Iron Danger Review (Solas)
Oyunun ilk mağaza sayfasında denk geldiğimde dikkatimi çeken "yayıncısı" olmuştu. Daedalic genellikle point&click türünde nadide oyunlar sunmuştur. Deponia serisi özellikle çok güzeldir. Neyse efendim State of Mind ve Ken Follett's The Pillars of the Earth oyununlarından sonra bir hayli de saygımı sevgimi kazanan bu Alman menşei firma bu oyunu RPG ve zaman manipülasyonu olarak sunacaktı. Çok merak etmiştim ve istek listeme atmıştım ki şimdi oyunu bitirip deneyim ettikten sonra ne kadar doğru bir karar verdiğimi anlıyorum.
Hikayemiz ani bir baskınla kuzeylilerin saldırısından arda kalan yanan yıkılan bir köy evinde başlıyor. Kızımız saldırının daha ne olduğunu anlamadan bir kuyudan aşağı düşüyor ve ölüyor. İşte o ölüm ki maceranın aslında bir son ile başladığını size müjdeliyor. Farkındayım cümle absürt gelecek ama değil inanın. Oyunun zaman ipliğinde farklı seçimlere izin verecek bir hikaye arka planı mevcut. Bu arka planı da parçacık denilen özel taşlarla süslüyor. O taşlar ki bize farklı güçler, özellikler katarak oynanışı da zenginleştiriyor.
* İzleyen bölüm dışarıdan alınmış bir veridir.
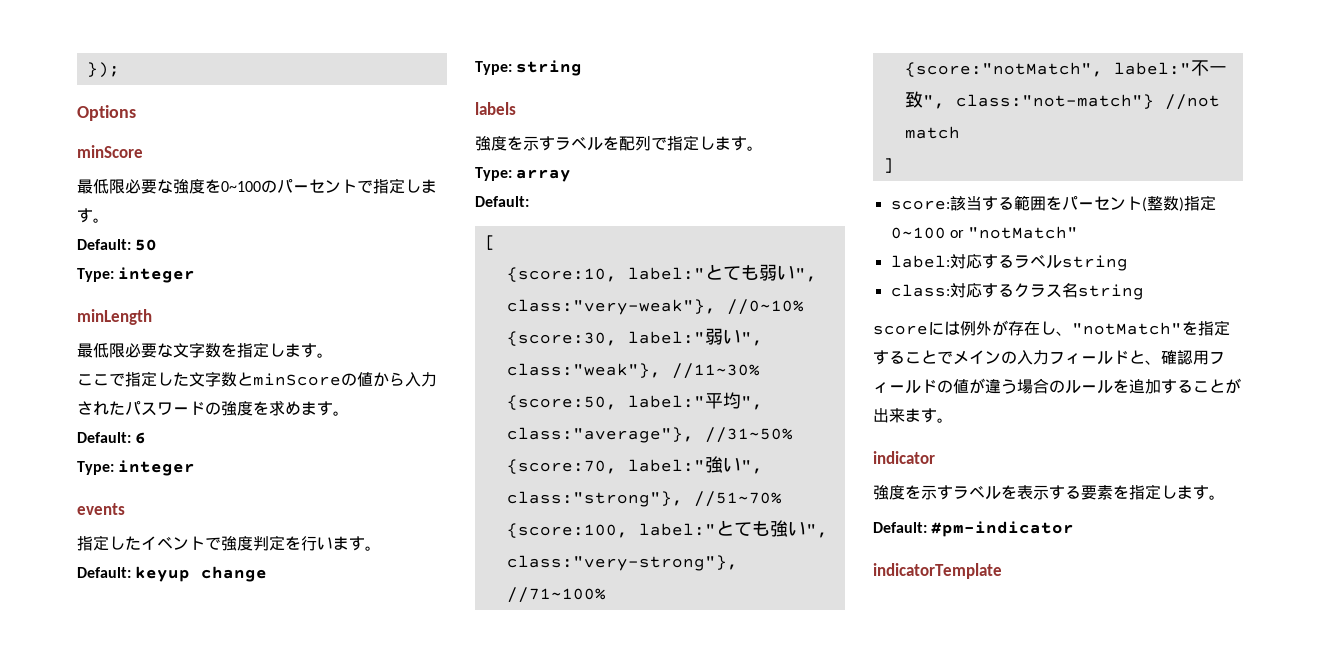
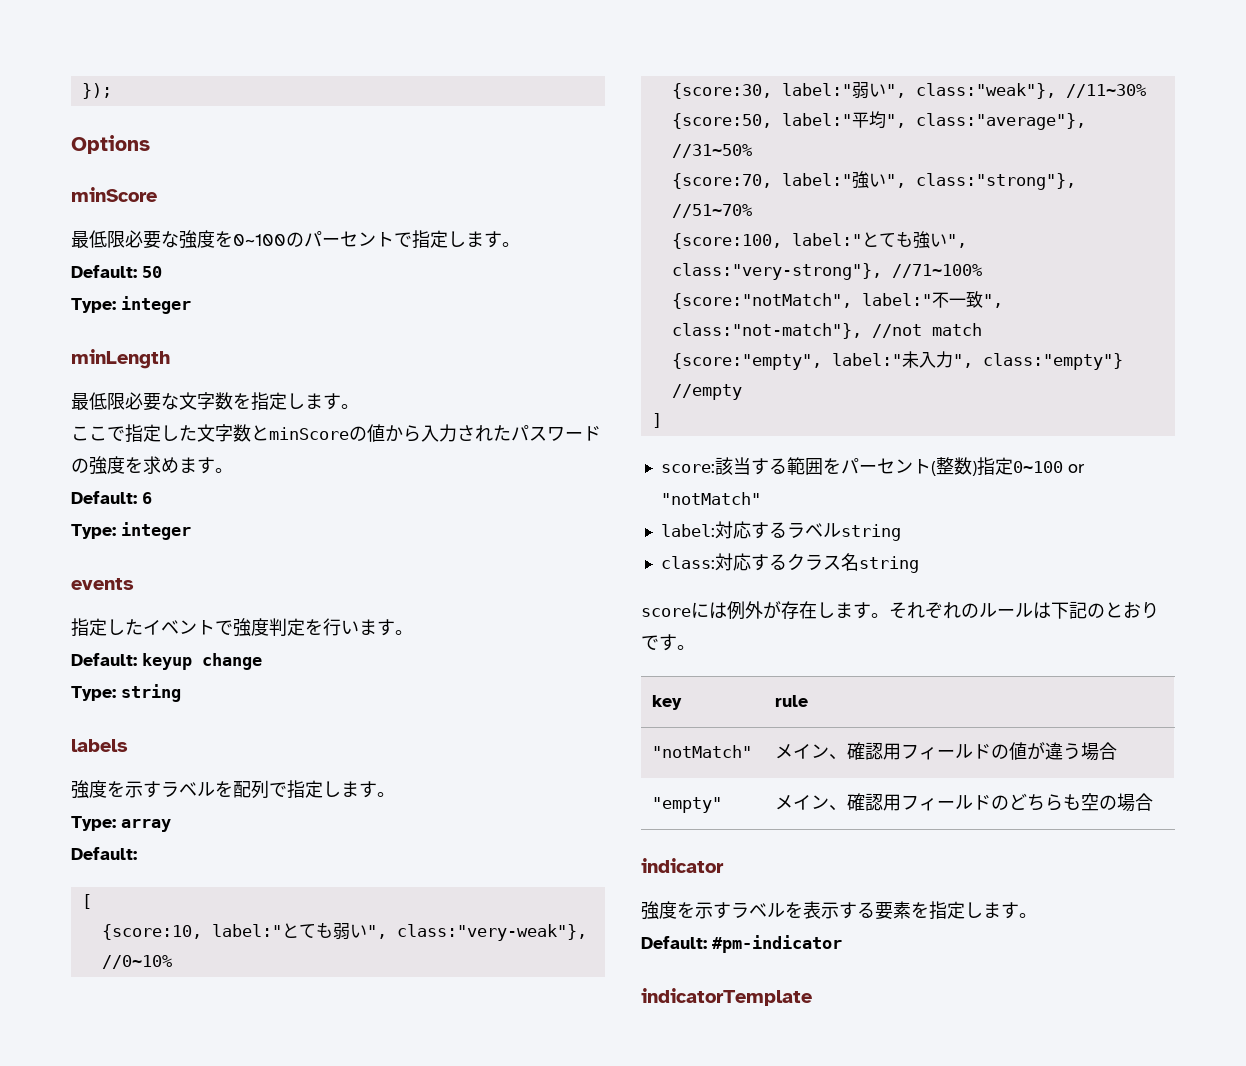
[955,94,1154,109] class:"not-match"} -> [671,323,862,339] class:"not-match"},
(960, 132) none -> [671,351,1123,370] [671,384,742,400] // {score:"empty", label:"未入力", class:"empty"} //empty
[1056,320,1230,336] [873,350,1145,365] 、"notMatch"を指定することでメインの入力フィールドと -> [835,601,1159,619] [641,634,695,651] [652,695,683,710] [775,695,809,707] [652,745,753,758] [775,744,830,759] ます。それぞれのルールは下記のとおりです。 // key | rule // "notMatch" | メイン
[1049,378,1241,394] [873,408,953,423] のルールを追加することが出来ます。 -> [652,797,723,813] [775,793,1154,812] // "empty" | メイン、確認用フィールドのどちらも空の場合

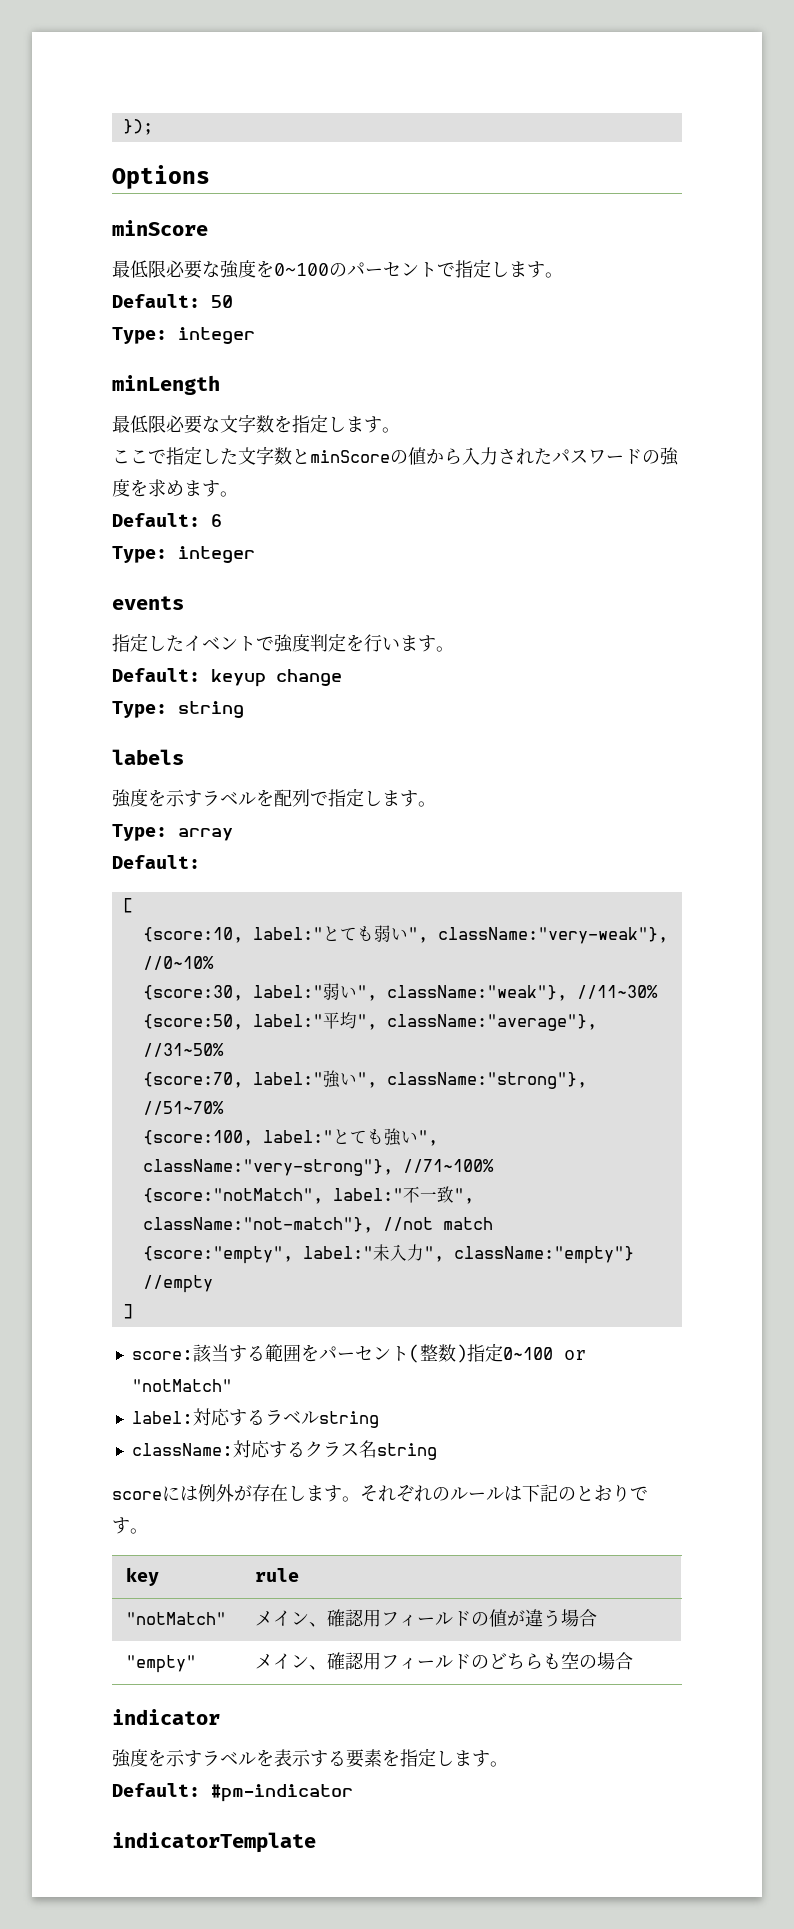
[396,924,587,941] class:"very-weak"}, -> [437,927,668,944] className:"very-weak"},
[915,83,1056,99] class:"weak"}, -> [386,985,567,1001] className:"weak"},
[915,113,1086,130] class:"average"}, -> [386,1014,597,1031] className:"average"},
[915,173,1076,190] class:"strong"}, -> [386,1072,587,1089] className:"strong"},
[671,263,882,280] class:"very-strong"}, -> [142,1159,393,1176] className:"very-strong"},
[671,323,862,339] class:"not-match"}, -> [142,1217,373,1233] className:"not-match"},
[982,353,1123,370] class:"empty"} -> [453,1246,634,1264] className:"empty"}
[660,556,715,569] class: -> [131,1443,233,1456] className:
Ancak hikayenin anlatılış şekli bazılarını sıkabilir. Okumayı sevenleri ise mutlu edecektir diyelim.
Oynanış kısmı özellikle çok orjinal. Oyunun tüm olayı da bu. Zamanı ileri geri alabilme ve yaptığınız hatalar yahut karşılaştığınız zor durumlarda en büyük yardımcınız oluyor oyun boyunca. Bu sizi sakın ola kandırmasın oyunu kolaylaştırmıyor aksine her geri aldığınız zamanda sizin için bir çok alternatif sunuyor ve doğrusunu bulana kadar bir hayli kafa patlatır hale geliyorsunuz. Ayrıca oyun gerçek zamanlı dövüş sistemine sahip. Yani sıra tabanlı değil belirteyim. Ancak savaş başladığında taktiksel olarak "Dragon Age" serisinden alışık olduğumuz şekilde oyun duraklıyor ve sizin komutlarınızı bekliyor. Çok beğendim.
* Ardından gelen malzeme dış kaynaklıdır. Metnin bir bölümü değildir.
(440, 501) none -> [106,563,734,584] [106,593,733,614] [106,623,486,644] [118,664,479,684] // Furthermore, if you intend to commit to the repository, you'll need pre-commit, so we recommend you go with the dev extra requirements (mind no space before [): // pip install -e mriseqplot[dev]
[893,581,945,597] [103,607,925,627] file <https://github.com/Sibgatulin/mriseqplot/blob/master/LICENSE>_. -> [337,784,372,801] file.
Grafikler masalsı ve bilgisayarı yormayacak bir sistem gereksinimi mevcut. Oyunun her bir bölümünde çok farklı yerlere gitmeniz olası. Karlı, çorak, ormanlık araziler dışında, keşfedeceğiniz bir de mağaralar mevcut. Mağaraların içerisinde bulmacalar mevcut. Bulmaca dediğim çözerken aslında rakibinizi yeniyor ya da doğru yolu keşfetmenizi sağlıyor. Oynanışa çok katkı sunuyor ve sıkılmıyorsunuz. Grafiksel olarak iç mekanlar, dış mekanlar, canavarlar ve karakterlerimiz ayrıntılı ve özenli. DoS havası esiyor buram buram belirteyim.
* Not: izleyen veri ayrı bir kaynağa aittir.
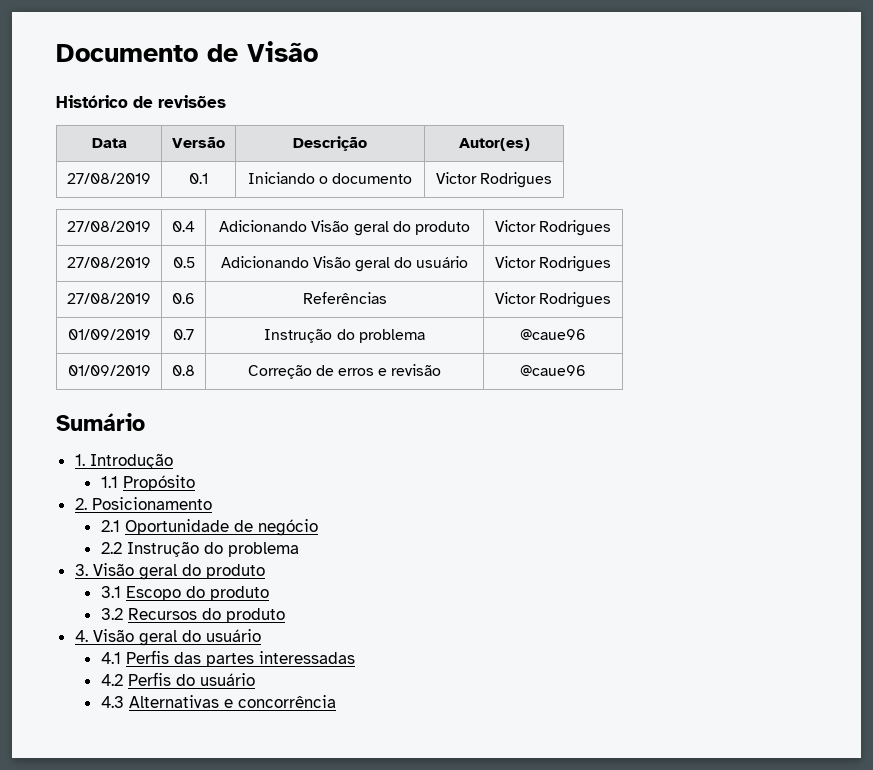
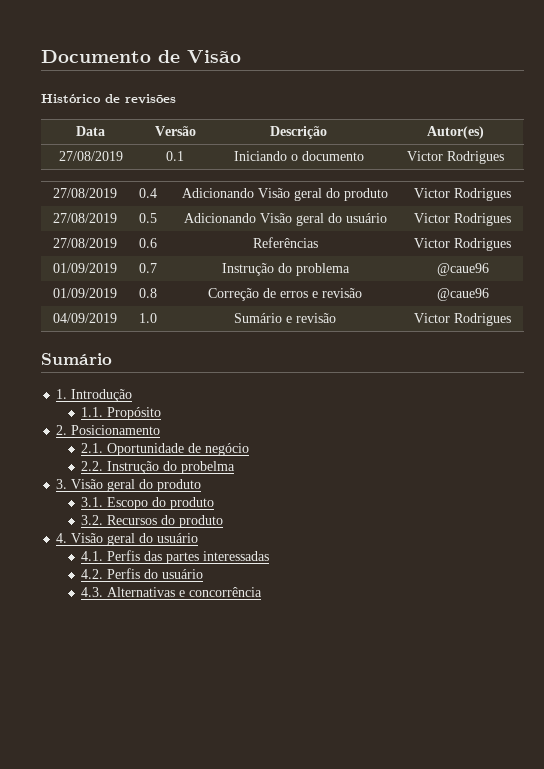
(586, 370) none -> [52,313,117,323] [139,313,157,323] [234,313,336,323] [414,313,511,326] // 04/09/2019 | 1.0 | Sumário e revisão | Victor Rodrigues
[100,476,118,488] 1.1 -> [81,407,104,417] 1.1.
[100,520,120,532] 2.1 -> [81,443,104,453] 2.1.
[100,541,299,557] 2.2 Instrução do problema -> [81,461,236,474] 2.2. Instrução do probelma
[100,586,121,598] 3.1 -> [81,497,104,507] 3.1.
[100,608,123,620] 3.2 -> [81,515,104,525] 3.2.
[100,652,121,664] 4.1 -> [81,551,104,561] 4.1.
[100,674,123,686] 4.2 -> [81,569,104,579] 4.2.
[100,696,124,708] 4.3 -> [81,587,104,597] 4.3.

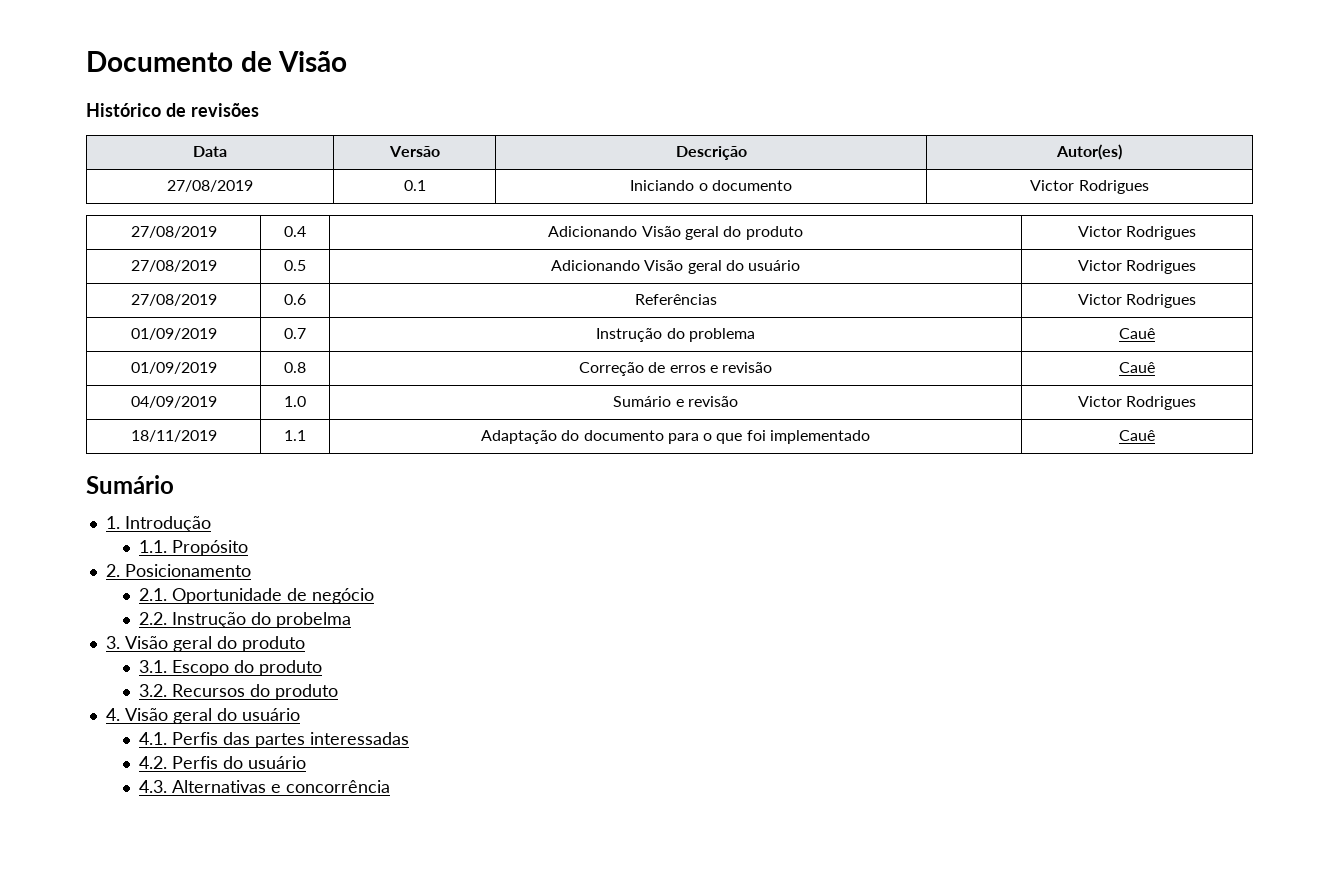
[436,263,489,276] @caue96 -> [1119,328,1155,339] Cauê
[436,288,489,301] @caue96 -> [1119,362,1155,373] Cauê
(511, 319) none -> [130,430,217,442] [284,430,306,441] [480,430,871,444] [1119,430,1155,441] // 18/11/2019 | 1.1 | Adaptação do documento para o que foi implementado | Cauê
Müzikler kısmında oyunla bütünleşen bir yapı söz konusu. Masalsı grafiklere eşlik eden hoş tınılar sayesinde oyun atmosferini yaşıyorsunuz. Ancak seslendirmeler çok kaliteli. Özellikle karakterin şekline göre uyumlu olan diyaloglar alt yazıları geçmeden okumanızı sağlıyor. Kulak tırmalamıyor asla. Alt yazı demişken oyunun Türkçe dil desteği gerçekten kaliteli.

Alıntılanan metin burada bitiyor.